What are pediatric sarcomas?
Sarcomas are cancers that occur in the bones, muscles or soft tissues. They can develop anywhere in the body and among children and adults of all ages.
What are the types of pediatric sarcomas?
There are many types of sarcomas. Some of the most common are:
- Ewing sarcoma - this disease most commonly affects the long bones, such as the femur or tibia in the leg, the humerus in the arm, the hip bones or the ribs. It can also extend to the muscle and soft tissue around the tumor site or even start in the soft tissues.
- Osteosarcoma - these tumors most commonly develop in the bone, near the knee and near growth plates but are possible in other locations are possible as well.
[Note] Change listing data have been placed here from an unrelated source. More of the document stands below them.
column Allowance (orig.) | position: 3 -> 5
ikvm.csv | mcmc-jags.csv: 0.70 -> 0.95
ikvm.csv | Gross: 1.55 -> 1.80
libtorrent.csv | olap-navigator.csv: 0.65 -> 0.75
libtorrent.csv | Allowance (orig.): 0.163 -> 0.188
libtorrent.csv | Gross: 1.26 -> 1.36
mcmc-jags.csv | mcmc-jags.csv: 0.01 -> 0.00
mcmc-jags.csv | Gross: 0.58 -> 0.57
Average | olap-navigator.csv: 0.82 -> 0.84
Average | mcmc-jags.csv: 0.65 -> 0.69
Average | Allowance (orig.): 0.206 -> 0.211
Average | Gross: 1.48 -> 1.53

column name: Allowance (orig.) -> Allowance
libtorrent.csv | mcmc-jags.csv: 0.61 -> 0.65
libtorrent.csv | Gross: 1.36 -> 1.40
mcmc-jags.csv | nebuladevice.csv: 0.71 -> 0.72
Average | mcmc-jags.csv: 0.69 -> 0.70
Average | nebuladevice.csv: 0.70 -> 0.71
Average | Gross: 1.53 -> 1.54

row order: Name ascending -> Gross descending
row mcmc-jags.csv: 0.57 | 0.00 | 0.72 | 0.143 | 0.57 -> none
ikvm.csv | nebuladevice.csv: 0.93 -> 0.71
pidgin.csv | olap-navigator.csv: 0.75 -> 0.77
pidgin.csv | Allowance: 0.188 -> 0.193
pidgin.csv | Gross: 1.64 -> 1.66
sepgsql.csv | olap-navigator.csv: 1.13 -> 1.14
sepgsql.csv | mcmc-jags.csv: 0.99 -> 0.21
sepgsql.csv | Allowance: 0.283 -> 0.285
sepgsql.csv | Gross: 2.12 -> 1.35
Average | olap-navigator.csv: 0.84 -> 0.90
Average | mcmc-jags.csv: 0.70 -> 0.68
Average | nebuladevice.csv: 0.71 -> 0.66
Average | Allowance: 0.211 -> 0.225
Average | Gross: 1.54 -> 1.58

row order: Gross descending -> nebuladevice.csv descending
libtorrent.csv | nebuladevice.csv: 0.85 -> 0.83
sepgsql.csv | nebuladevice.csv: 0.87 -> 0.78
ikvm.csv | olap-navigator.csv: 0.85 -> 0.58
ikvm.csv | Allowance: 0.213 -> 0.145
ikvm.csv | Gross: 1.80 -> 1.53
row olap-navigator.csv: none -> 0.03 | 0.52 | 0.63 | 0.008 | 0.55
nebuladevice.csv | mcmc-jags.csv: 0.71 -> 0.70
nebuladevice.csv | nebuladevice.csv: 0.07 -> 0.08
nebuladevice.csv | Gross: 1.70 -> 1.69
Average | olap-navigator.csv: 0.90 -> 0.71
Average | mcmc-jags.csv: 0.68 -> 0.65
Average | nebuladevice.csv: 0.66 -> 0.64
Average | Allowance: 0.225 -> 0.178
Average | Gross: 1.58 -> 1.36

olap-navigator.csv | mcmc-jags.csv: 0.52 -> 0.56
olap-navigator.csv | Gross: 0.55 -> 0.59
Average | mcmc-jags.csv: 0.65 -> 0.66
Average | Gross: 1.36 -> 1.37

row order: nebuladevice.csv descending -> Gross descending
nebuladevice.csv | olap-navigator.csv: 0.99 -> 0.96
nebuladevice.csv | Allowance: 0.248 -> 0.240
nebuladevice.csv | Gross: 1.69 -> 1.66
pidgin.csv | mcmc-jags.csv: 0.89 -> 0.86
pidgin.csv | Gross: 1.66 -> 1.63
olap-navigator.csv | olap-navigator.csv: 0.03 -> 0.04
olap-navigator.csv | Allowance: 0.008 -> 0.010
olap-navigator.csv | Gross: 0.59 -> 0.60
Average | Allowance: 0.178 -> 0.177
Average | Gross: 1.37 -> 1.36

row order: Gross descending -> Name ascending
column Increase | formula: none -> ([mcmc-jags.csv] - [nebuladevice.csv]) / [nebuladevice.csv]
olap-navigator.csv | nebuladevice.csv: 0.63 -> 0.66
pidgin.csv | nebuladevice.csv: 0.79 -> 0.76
- Rhabdomyosarcoma - these tumors can occur in the muscle or tendons anywhere in the body.
- Desmoplastic small round cell tumor (DSRCT) - DSRCT occurs in the abdomen or pelvis and is rare but aggressive.
Other, rarer sarcomas can include fibrohystioctic tumors, liposarcoma, gastrointestinal stromal tumors, malignant schwannomas and more. Our pediatric cancer team is experienced in treating children with rare sarcomas, and we can draw on the resources of the Memorial Sloan Kettering Cancer Alliance to ensure complete, appropriate treatment and support.
What are the risk factors for pediatric sarcomas?
Risk factors vary widely depending on the type of sarcoma.
What can you do to prevent pediatric sarcomas?
Because most known risk factors are not controllable, there are no recommended preventive measures. Some children with risk factors may benefit from genetic testing to determine specific risk.